Тихо… Серый лежит на спине и улыбается во сне. Рядом на боку лежит Борис, положив руку на плечо друга.

1976 г.

Садовник

– А я тебе детишек рожу, Лешенька… Мальчика сперва, потом девочку… Что же ты молчишь, родненький? Заснул? Ну спи, спи…

Тоня поднялась с травы, села. Она в белой полотняной юбке и шелковой нарядной кофточке, кремовой, с мелкими бледными цветками на груди. В траве ее белые танкетки. Какая она красивая, моя Тоня, господи… (Себя бы увидеть…)

– Тяжелая у тебя рука, Тонь, убери, давит, дышать тяжело…

– Уедем только отсюда, уедем, Лешенька, нету тебе здесь покою и не будет… Ну что же ты молчишь, родненький…

– Руку убери, дышать тяжело… Тонь… Не слышит… Вроде стучит кто?.. Яблони рубят, слышишь, Тонь?..

Тоня вздохнула сладко и устало.

– А хочешь, спою тебе, Лешенька? – И запела голосом мягким, летним, счастливым:

На горе-е колхоз,

Под горо-ой совхоз,

А мне ми-иленький

Задава-ал вопрос…

– Стой-ка! Тише!

Он приподнялся, сел.

(А спина теперешняя, гнутая, и затылок старый, сивый.)

– Что ты, Лешенька? – Тоня удивилась, испугалась даже.

– Слышишь, рубят? Яблони рубят! – Он встал, прислушался. В гимнастерке и галифе, в сапогах, как вернулся с войны, а… старый… (Лицо бы увидеть…)

Он пошел быстро по саду, отстраняя от лица низкие ветки.

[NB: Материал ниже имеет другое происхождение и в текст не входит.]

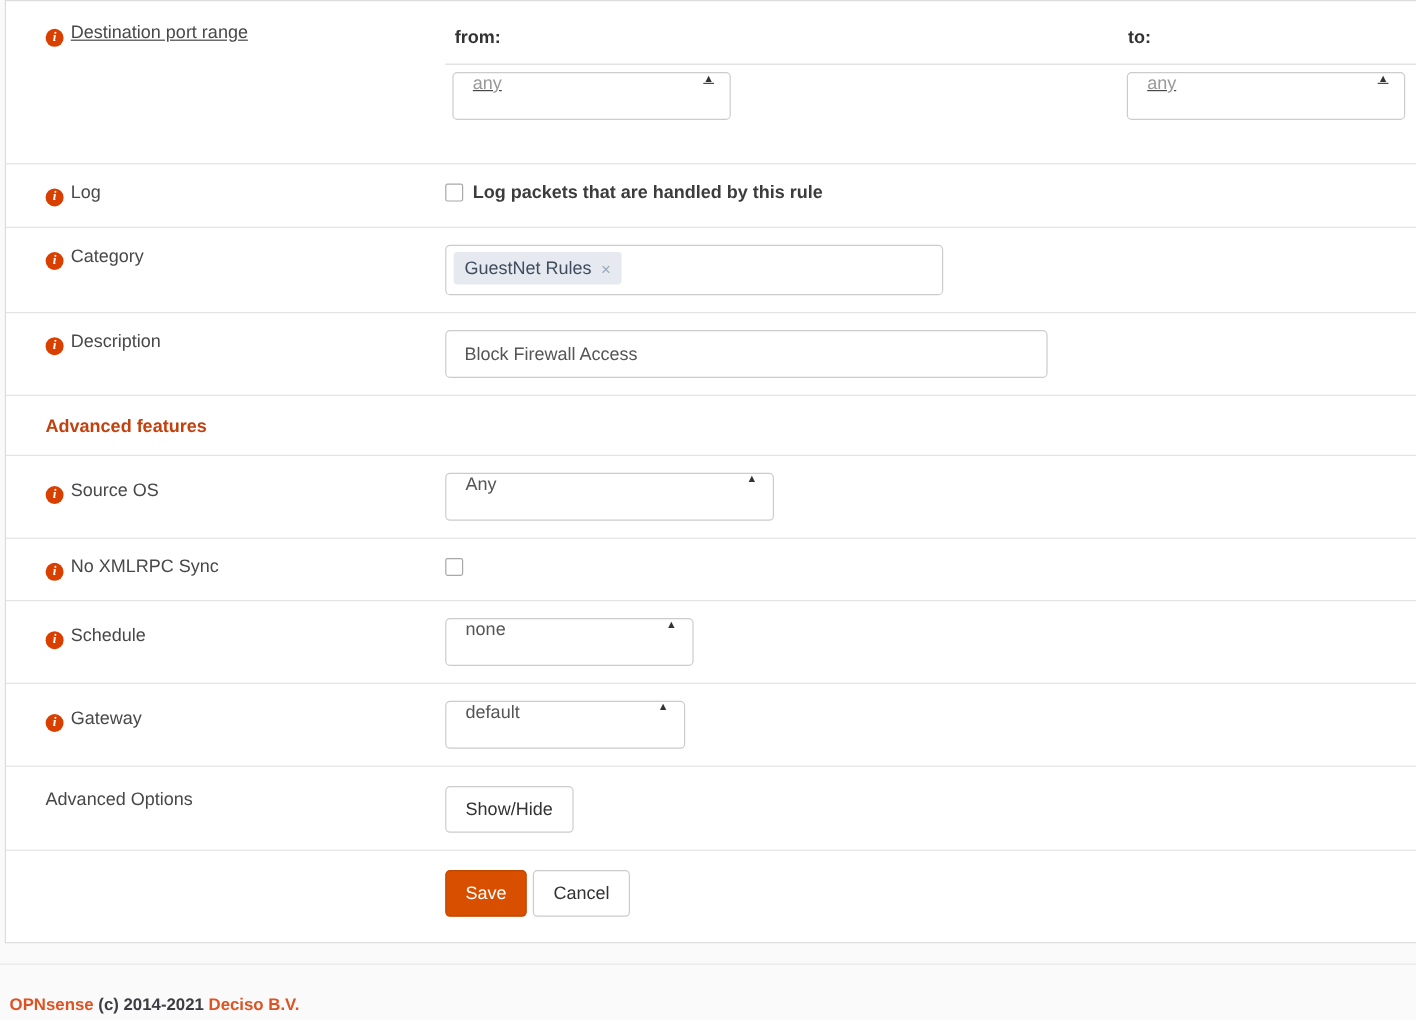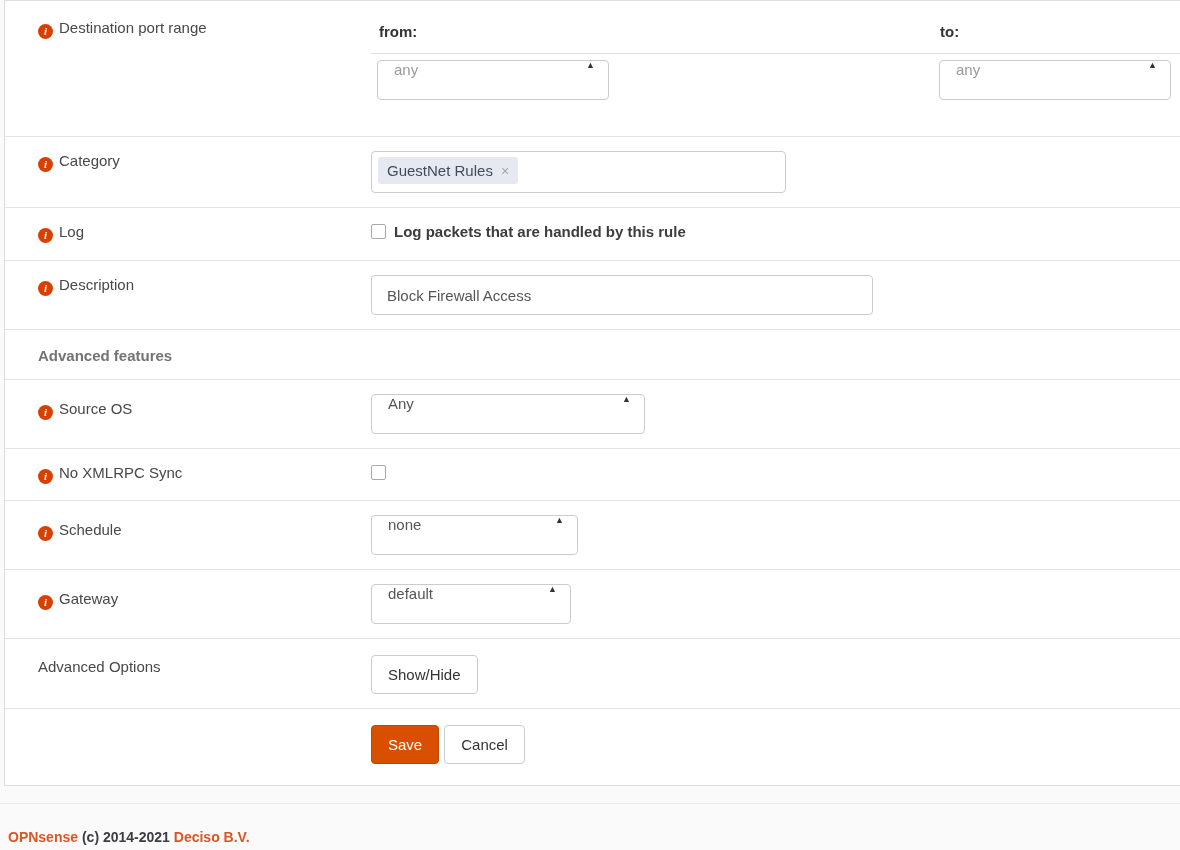--- a/index.html
+++ b/index.html
@@ -9,21 +9,21 @@
     font-family: "Liberation Sans", "DejaVu Sans", sans-serif;
     color: #484848;
   }
   .panel {
     margin-left: 4px;
     background: #fff;
     border: 1px solid #ddd;
     border-right: none;
   }
   .row { display: flex; border-top: 1px solid #e3e3e3; align-items: stretch; }
-  .row:first-child { border-top: none; }
+  .row:first-child { border-top: none; text-decoration: underline; }
   .label-cell {
     width: 356px; flex: none;
     padding: 15px 8px 10px 33px;
     font-size: 15px; color: #484848;
     display: block;
   }
   .row-select .label-cell { padding-top: 20px; }
   .field-cell { flex: 1; padding: 14px 10px; }
   .info-icon {
     display: inline-flex; align-items: center; justify-content: center;
@@ -73,21 +73,21 @@
   .tag-x { margin-left: 8px; color: #9aa7b8; font-size: 14px; cursor: pointer; }
   
   .txt {
     width: 502px; height: 40px;
     border: 1px solid #ccc; border-radius: 4px;
     padding: 0 15px; font-size: 15px; color: #555;
     font-family: "Liberation Sans", sans-serif;
     background: #fff;
   }
   
-  .heading-cell { padding: 17px 8px 15px 33px; font-size: 15px; font-weight: bold; color: #737373; }
+  .heading-cell { padding: 17px 8px 15px 33px; font-size: 15px; font-weight: bold; color: #c2410c; }
   
   .btn {
     display: inline-flex; align-items: center; justify-content: center;
     height: 39px; padding: 0 16px;
     border: 1px solid #ccc; border-radius: 4px;
     background: #fff; color: #333;
     font-size: 15px; font-family: "Liberation Sans", sans-serif;
     cursor: pointer;
   }
   .btn-primary { background: #d94f00; border-color: #c04600; color: #fff; }
@@ -121,39 +121,39 @@
         <div class="sel placeholder" style="width:232px; margin-left:330px;">
           <span>any</span>
           <span class="caret">▲</span>
         </div>
       </div>
     </div>
   </div>
 
   <div class="row">
     <div class="label-cell">
+      <span class="info-icon">i</span><span>Log</span>
+    </div>
+    <div class="field-cell cb-row-field" style="padding-top:15px;">
+      <input type="checkbox" class="cb" style="">
+      <span class="cb-label">Log packets that are handled by this rule</span>
+    </div>
+  </div>
+
+  <div class="row">
+    <div class="label-cell">
       <span class="info-icon">i</span><span>Category</span>
     </div>
     <div class="field-cell">
       <div class="tagbox">
         <span class="tag">
           <span>GuestNet Rules</span>
           <span class="tag-x">×</span>
         </span>
       </div>
-    </div>
-  </div>
-
-  <div class="row">
-    <div class="label-cell">
-      <span class="info-icon">i</span><span>Log</span>
-    </div>
-    <div class="field-cell cb-row-field" style="padding-top:15px;">
-      <input type="checkbox" class="cb" style="">
-      <span class="cb-label">Log packets that are handled by this rule</span>
     </div>
   </div>
 
   <div class="row">
     <div class="label-cell">
       <span class="info-icon">i</span><span>Description</span>
     </div>
     <div class="field-cell">
       <input type="text" class="txt" value="Block Firewall Access" style="">
     </div>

– Лешенька, да что ж это ты…

А он уже не слышал, бежал по саду – быстрее, быстрее, быстрее – и дышал запаленно, воздуха не хватало. Упал два раза, сильно упал, тяжело, но поднялся…


Дядя Леша открыл глаза, увидел потолок своей комнатки, вытер ладонью крупный пот со лба, пошевелился, вздохнул глубоко, с усилием, чтобы дать запаленному во сне сердцу воздуха, жизни. И закрыл глаза, успокаиваясь, отдыхая от сна…

…В комнатке, в комнатенке его тихо. У голого, без занавески, маленького окна – круглый стол, старый, но крепкий, считай, вечный, на толстых, чуть гнутых ногах; на столе в крупном беспорядке лежат пачки запасенного впрок «Севера», коробки спичек, какие-то письма, конверты, белая пергаментная и коричневая почтовая бумага, ножницы, моток шпагата, клей в баночке из-под леденцов и кисточка сверху, рядом полная папиросных окурков старая фарфоровая пепельница, на краю которой лежит настороженная овчарка с отбитым ухом.

Слева от стола – гардероб с большим, в рост, зеркалом с попорченной сыростью амальгамой, справа – неказистая самодельная этажерка. На верхней ее полке чей-то бронзовый бюстик, то ли Пушкина, то ли Горького – в шляпе; ниже стоит плотно пяток книг, основательных, в надежных темных переплетах с золотым тиснением, а под ними – кипы журналов, сейчас не разобрать – каких.

Напротив этажерки – крашеная белая дверь, на которой на вбитых гвоздях висят старые ватные брюки, телогрейка и латаная клетчатая рубаха.

Рядом с дверью – небольшой столб печки с потрескавшейся, отвалившейся частыми треугольничками штукатуркой, а у ее чугунной дверцы висят на бечевке выстиранные и уже сухие портянки; здесь же, прислоненные к печке подошвами, лежат разношенные подшитые валенки со множеством кожаных заплаток.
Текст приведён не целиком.